LegitHyperbole said:
Whoah. We're you drinking last night? I've never seen you you actually fired up :) ... but good points. Indeed, there are systemic problems. Perhaps throwing more money at these people to stay in the short term instead of giving CEOs millions, give it to the top talent. |
Not drinking, I've lived through it ;)
Marketing deciding what to add because it makes a nice bullet point on the box for comparisons, even though it's a completely useless irrelevant feature. While actual useful improvements and cool new additions get pushed to next year's update because bullet points get priority. New useful features getting held back as 'sweetener' to sell the inevitable bug fix patches. Got to have positives on the patch list!
What 'broke' me is getting bogged down with patent litigation and basically spending most of my time as the go to bug fixer, not leaving any time to implement new ideas. So since I had the means to quit, I didn't think twice about it. I did stay longer to properly document my work for the next people taking over, yet the will to make new things was gone.
And I even worked at a company with excellent work culture and great compensation! When big money is at stake, creativity and innovation suffer. After the office grew to mega size a lot of the old guard left, dreaming of the simpler times in a small company, getting things done instead of endless meetings. We went from one afternoon meeting every Friday to multiple meetings daily. Exhausting!

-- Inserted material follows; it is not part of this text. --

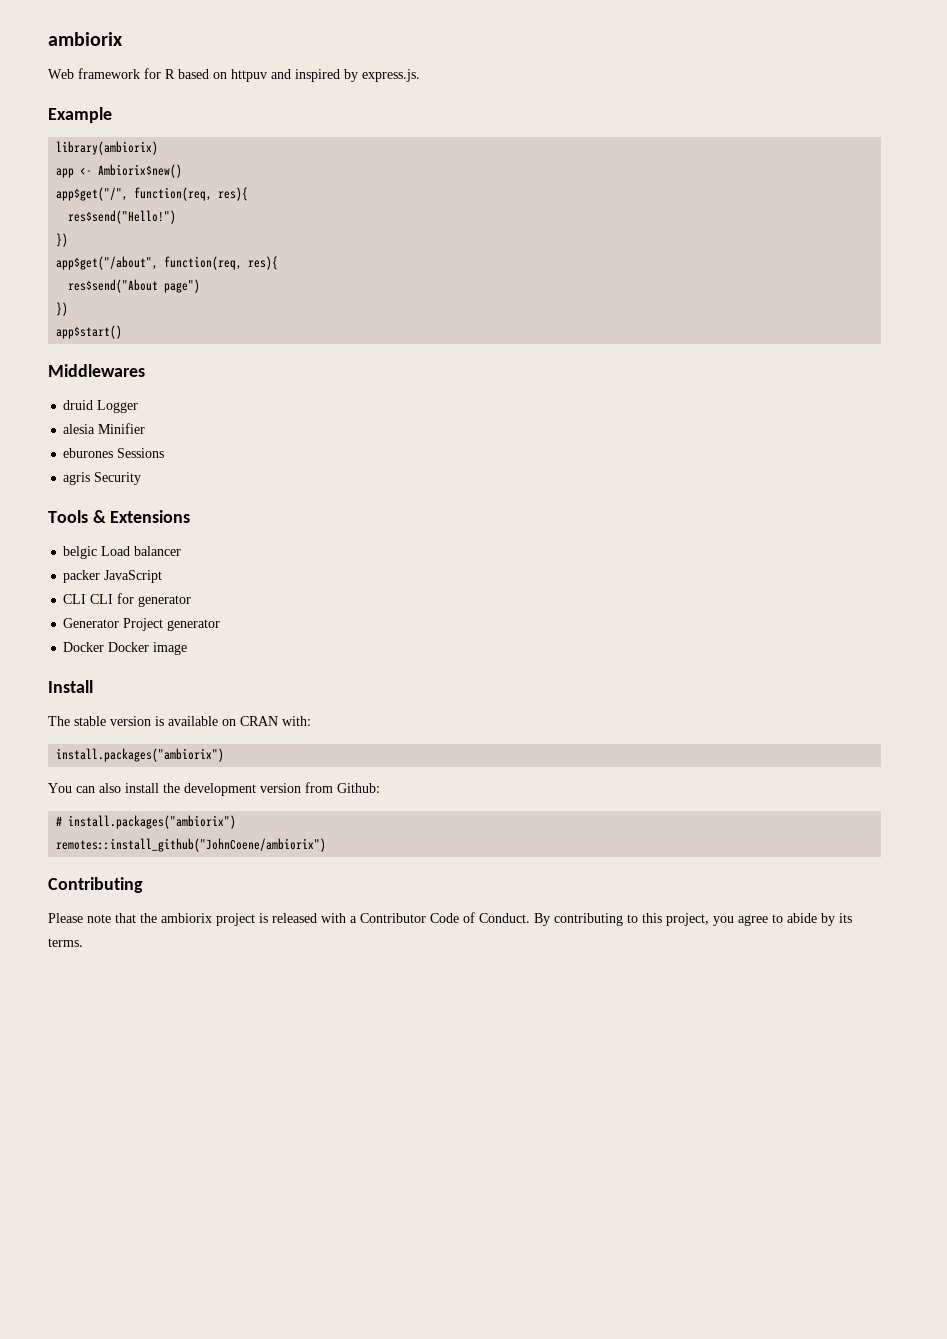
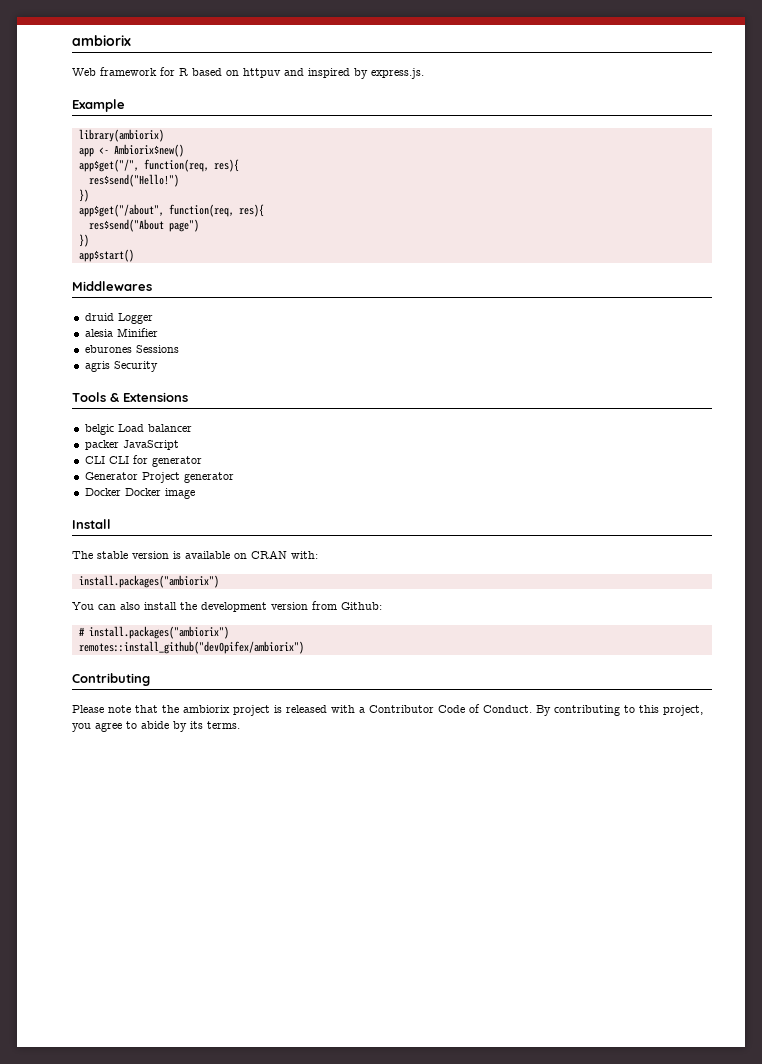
[56,838,327,852] remotes::install_github("JohnCoene/ambiorix") -> [78,641,304,654] remotes::install_github("devOpifex/ambiorix")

New talent coming in was also a problem. Training someone that just leaves again 9 months to a year later is the most unrewarding job. I get it they just want to pad their resume and move on, yet for those needing help it's exhausting to basically have to teach the ropes again and again and again.
I can fully understand why developers want to leave big corporations. Would you rather create something or be another cog in the machine?